Township in Ohio, US

Orwell Township is one of the twenty-seven townships of Ashtabula County, Ohio, United States. The 2020 census found 3,077 people in the township.

==Geography==
Located on the southwestern edge of the county, it borders the following townships:
- Rome Township - north
- New Lyme Township - northeast corner
- Colebrook Township - east
- Greene Township, Trumbull County - southeast corner
- Bloomfield Township, Trumbull County - south
- Mesopotamia Township, Trumbull County - southwest corner
- Windsor Township - west
- Hartsgrove Township - northwest corner

The village of Orwell is located in central Orwell Township.

==Name and history==
It is the only Orwell Township statewide.

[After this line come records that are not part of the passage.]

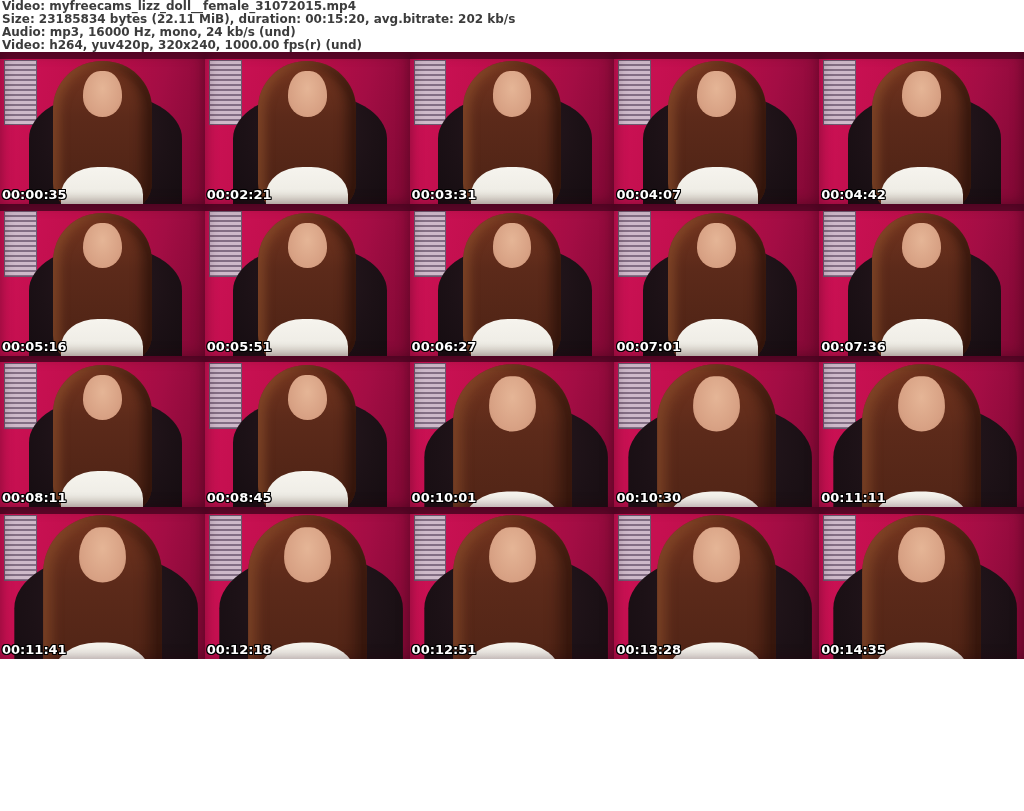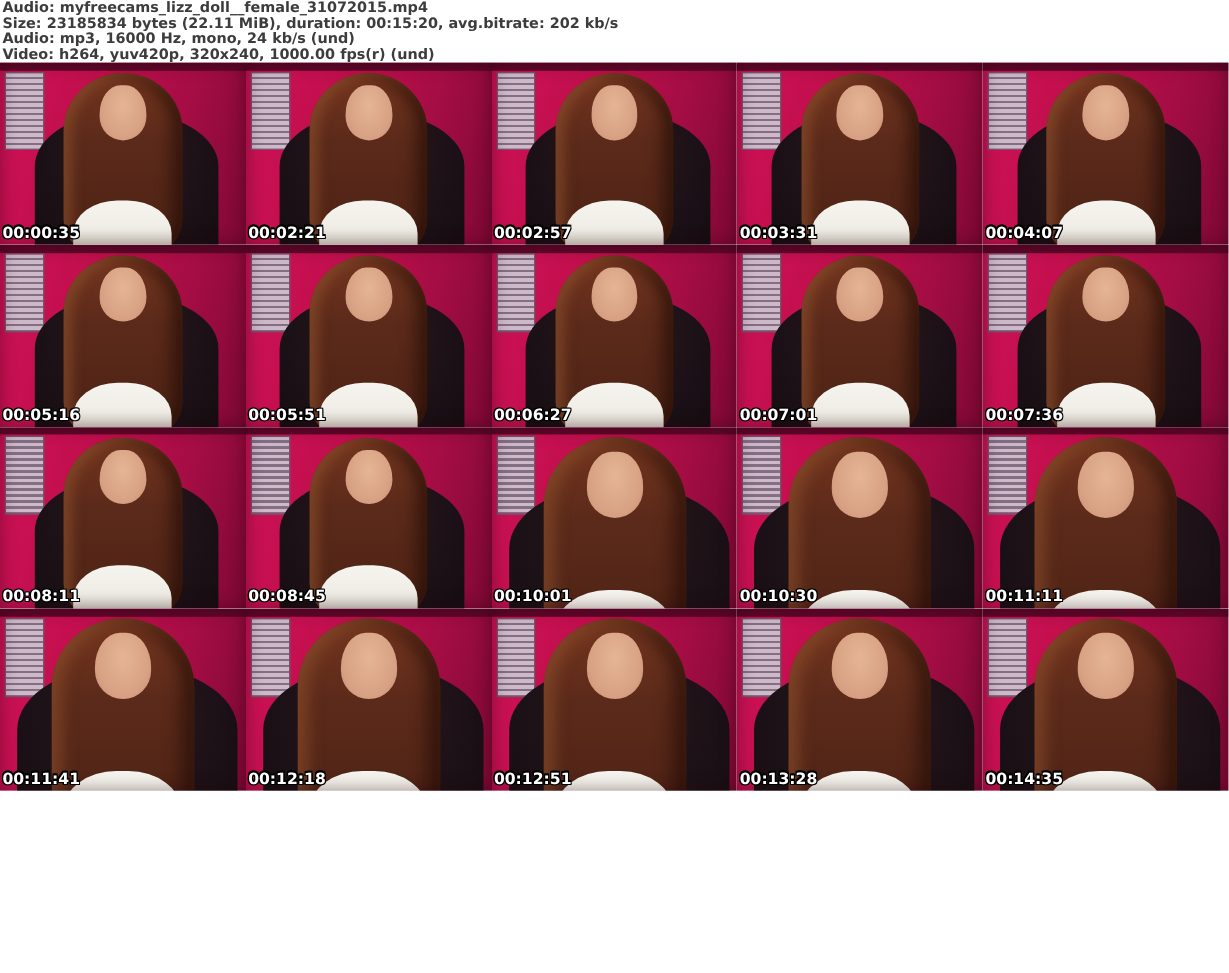--- a/index.html
+++ b/index.html
@@ -129,7 +129,7 @@
 
 <div class="sheet">
   <header class="meta">
-    <div>Audio: myfreecams_lizz_doll__female_31072015.mp4</div>
+    <div>Video: myfreecams_lizz_doll__female_31072015.mp4</div>
     <div>Size: 23185834 bytes (22.11 MiB), duration: 00:15:20, avg.bitrate: 202 kb/s</div>
     <div>Audio: mp3, 16000 Hz, mono, 24 kb/s (und)</div>
     <div>Video: h264, yuv420p, 320x240, 1000.00 fps(r) (und)</div>

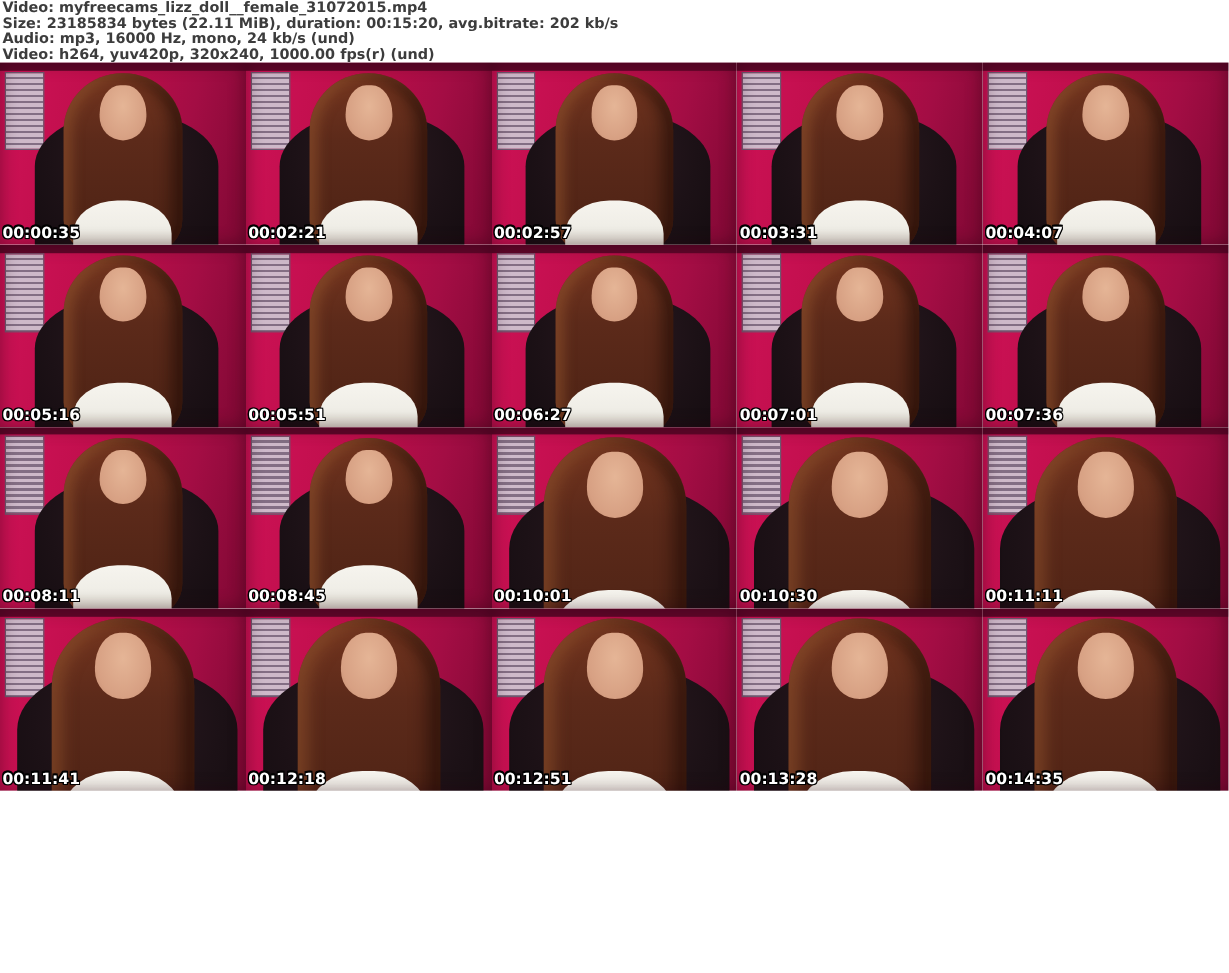--- a/index.html
+++ b/index.html
@@ -172,22 +172,6 @@
     <figcaption class="ts">00:02:21</figcaption>
   </figure>
 
-  <figure class="thumb v-mid">
-    <div class="scene">
-      <div class="wall"></div>
-      <div class="ceiling"></div>
-      <div class="blinds"></div>
-      <div class="person-group">
-        <div class="chair"></div>
-        <div class="chest"></div>
-        <div class="hair"></div>
-        <div class="face"></div>
-        <div class="top-garment"></div>
-      </div>
-      <div class="vignette"></div>
-    </div>
-    <figcaption class="ts">00:02:57</figcaption>
-  </figure>
 
   <figure class="thumb v-mid">
     <div class="scene">

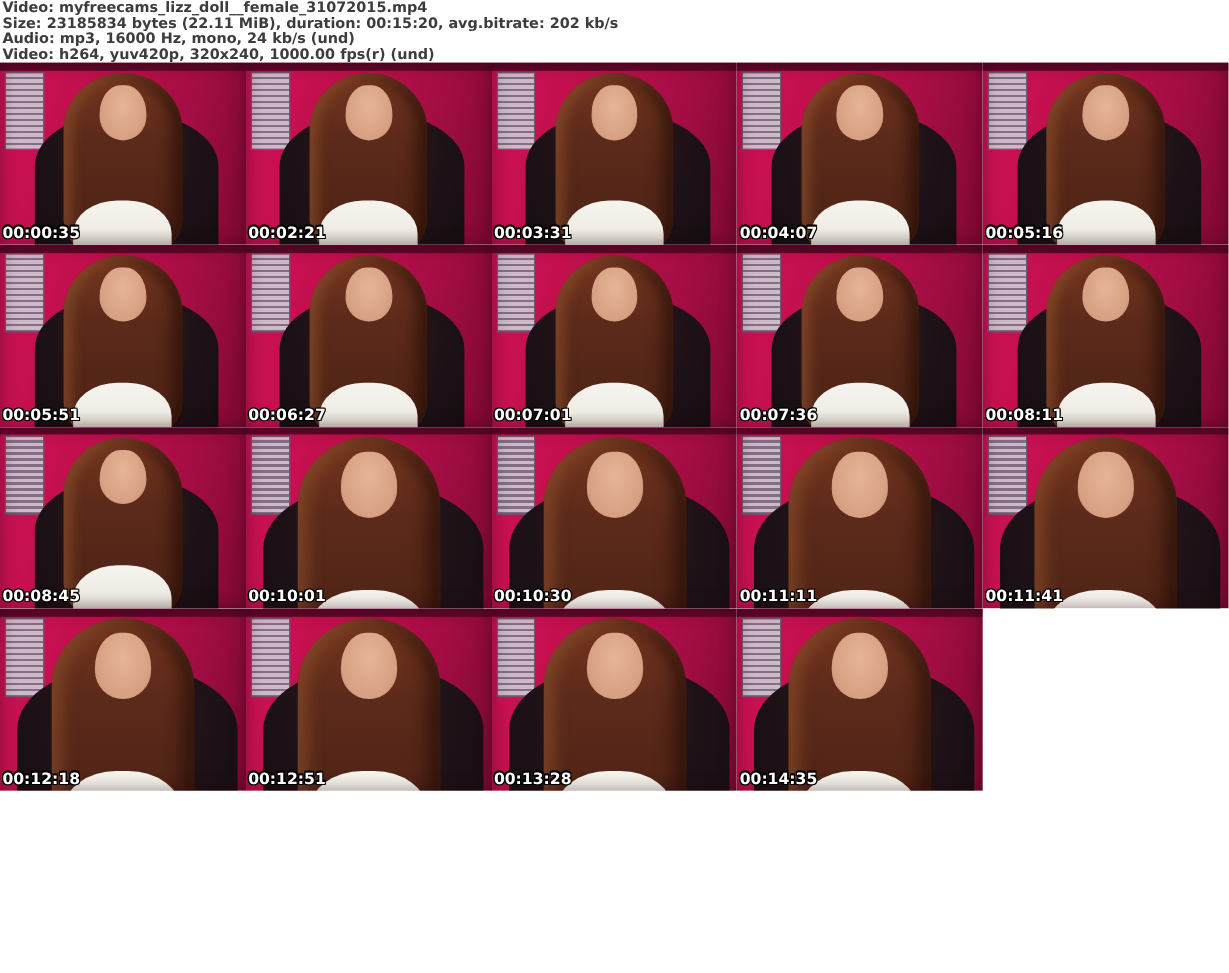--- a/index.html
+++ b/index.html
@@ -207,6 +207,22 @@
     <figcaption class="ts">00:04:07</figcaption>
   </figure>
 
+  <figure class="thumb v-mid">
+    <div class="scene">
+      <div class="wall"></div>
+      <div class="ceiling"></div>
+      <div class="blinds"></div>
+      <div class="person-group">
+        <div class="chair"></div>
+        <div class="chest"></div>
+        <div class="hair"></div>
+        <div class="face"></div>
+        <div class="top-garment"></div>
+      </div>
+      <div class="vignette"></div>
+    </div>
+    <figcaption class="ts">00:04:42</figcaption>
+  </figure>
 
   <figure class="thumb v-mid">
     <div class="scene">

The first settler in Orwell Township was former New York resident A.H. Paine, who arrived in 1815. The township was named Leffingwell Township until 1826.

==Government==
The township is governed by a three-member board of trustees, who are elected in November of odd-numbered years to a four-year term beginning on the following January 1. Two are elected in the year after the presidential election and one is elected in the year before it. There is also an elected township fiscal officer, who serves a four-year term beginning on April 1 of the year after the election, which is held in November of the year before the presidential election. Vacancies in the fiscal officership or on the board of trustees are filled by the remaining trustees.